### [REQUIREMENT]
Keep only the lines of the material below that contain the word "ProductY". Copy those lines.

*****

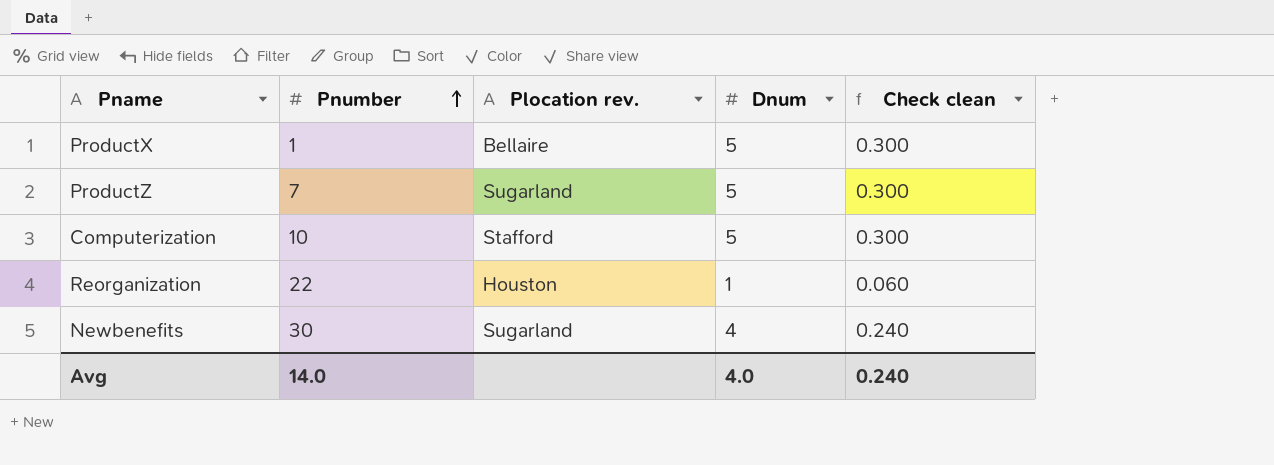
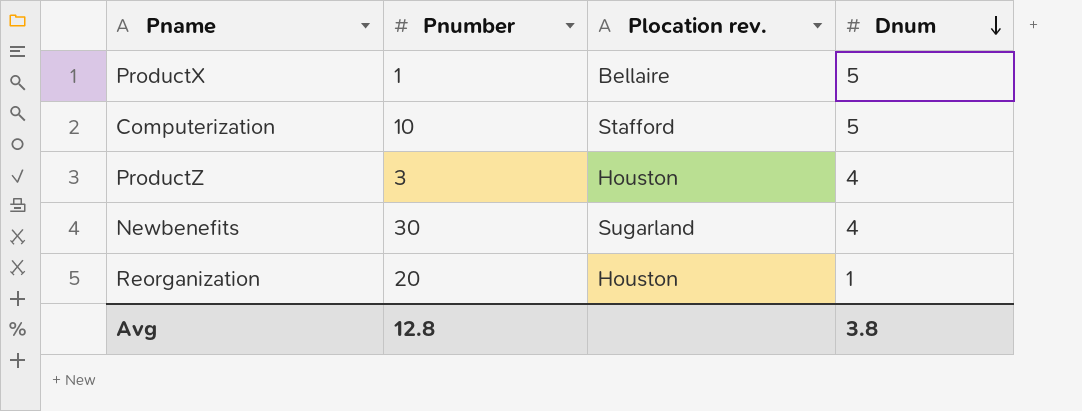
row order: Pnumber ascending -> Dnum descending
column Check clean | formula: [Dnum] * 0.06 -> none
ProductZ | Pnumber: 7 -> 3
ProductZ | Plocation rev.: Sugarland -> Houston
ProductZ | Dnum: 5 -> 4
Reorganization | Pnumber: 22 -> 20
Avg | Pnumber: 14.0 -> 12.8
Avg | Dnum: 4.0 -> 3.8

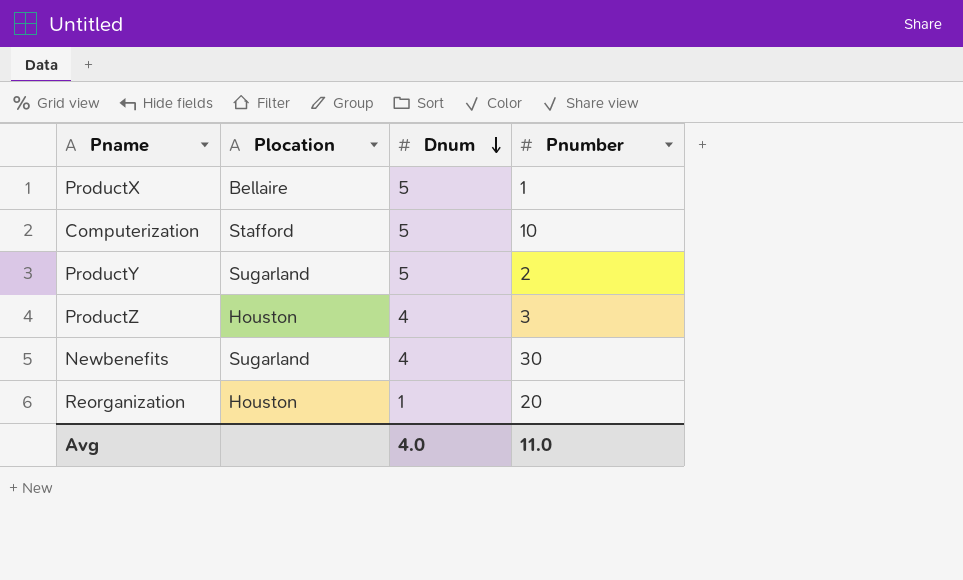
column name: Plocation rev. -> Plocation
column Pnumber | position: 2 -> 4
row ProductY: none -> Sugarland | 5 | 2
Avg | Dnum: 3.8 -> 4.0
Avg | Pnumber: 12.8 -> 11.0

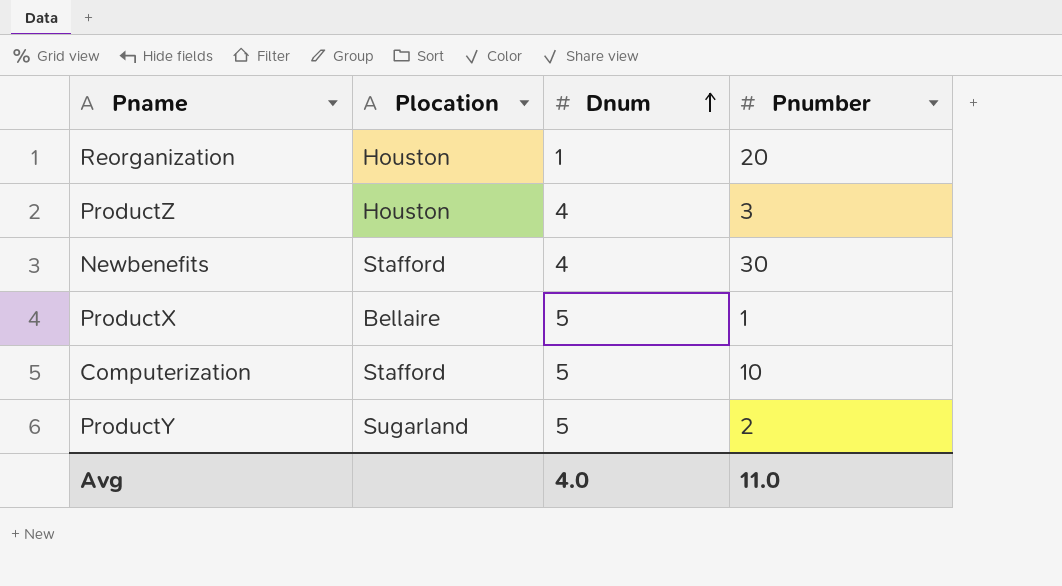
row order: Dnum descending -> Dnum ascending
Newbenefits | Plocation: Sugarland -> Stafford

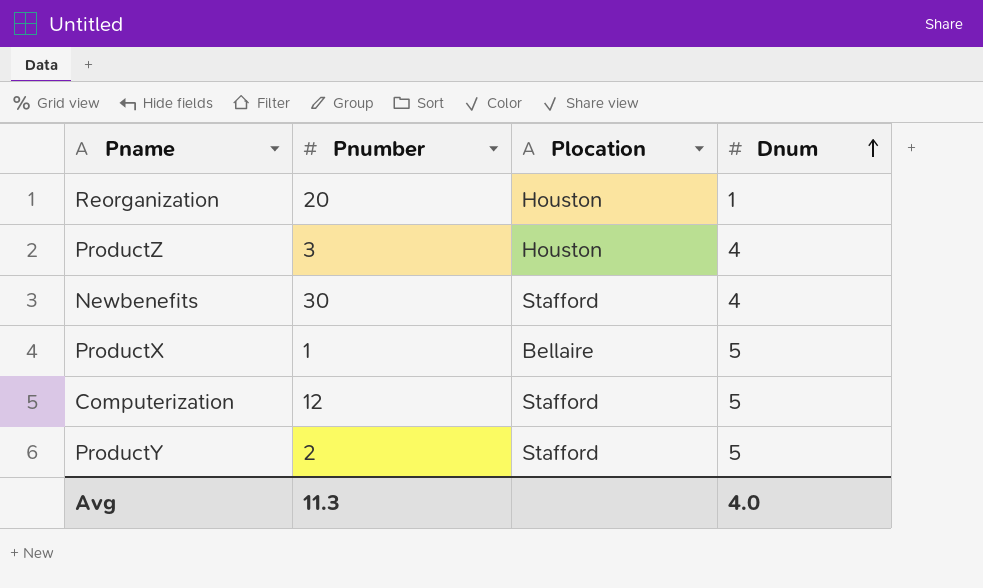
column Pnumber | position: 4 -> 2
Computerization | Pnumber: 10 -> 12
ProductY | Plocation: Sugarland -> Stafford
Avg | Pnumber: 11.0 -> 11.3

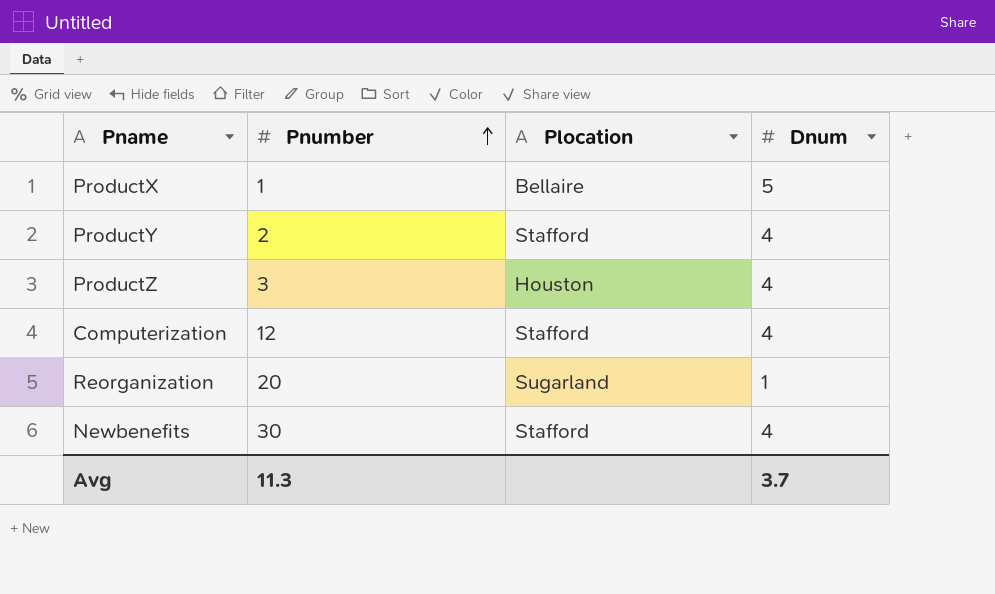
row order: Dnum ascending -> Pnumber ascending
ProductY | Dnum: 5 -> 4
Computerization | Dnum: 5 -> 4
Reorganization | Plocation: Houston -> Sugarland
Avg | Dnum: 4.0 -> 3.7

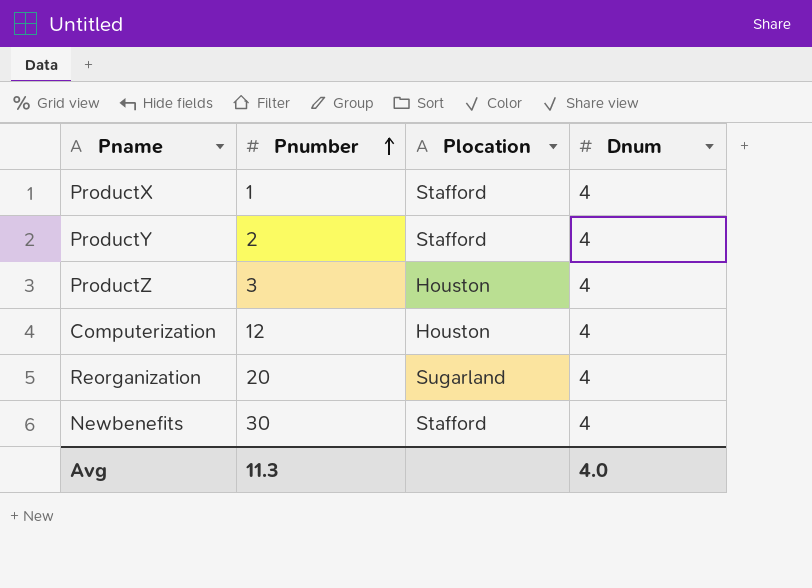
ProductX | Plocation: Bellaire -> Stafford
ProductX | Dnum: 5 -> 4
Computerization | Plocation: Stafford -> Houston
Reorganization | Dnum: 1 -> 4
Avg | Dnum: 3.7 -> 4.0

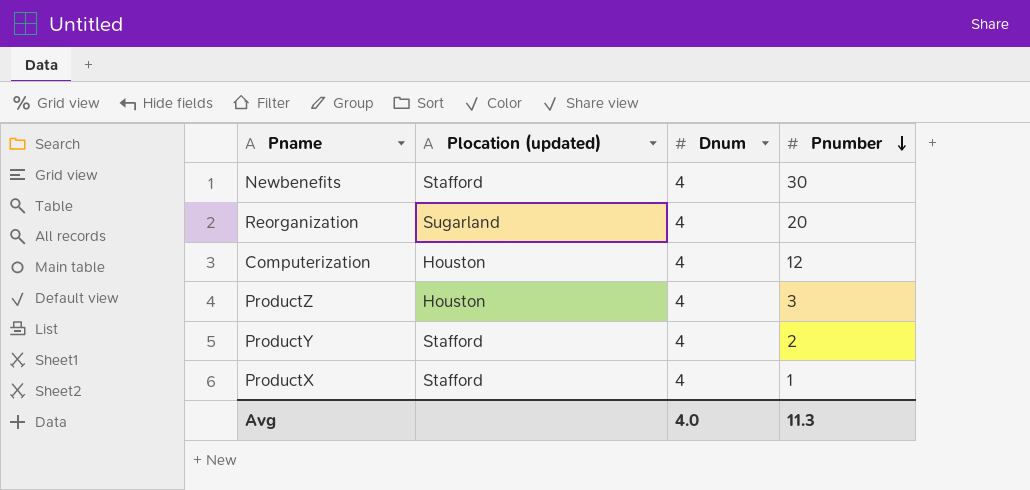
row order: Pnumber ascending -> Pnumber descending
column name: Plocation -> Plocation (updated)
column Pnumber | position: 2 -> 4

*****

### [REPLY TO THE EXERCISE]
row ProductY: none -> Sugarland | 5 | 2
ProductY | Plocation: Sugarland -> Stafford
ProductY | Dnum: 5 -> 4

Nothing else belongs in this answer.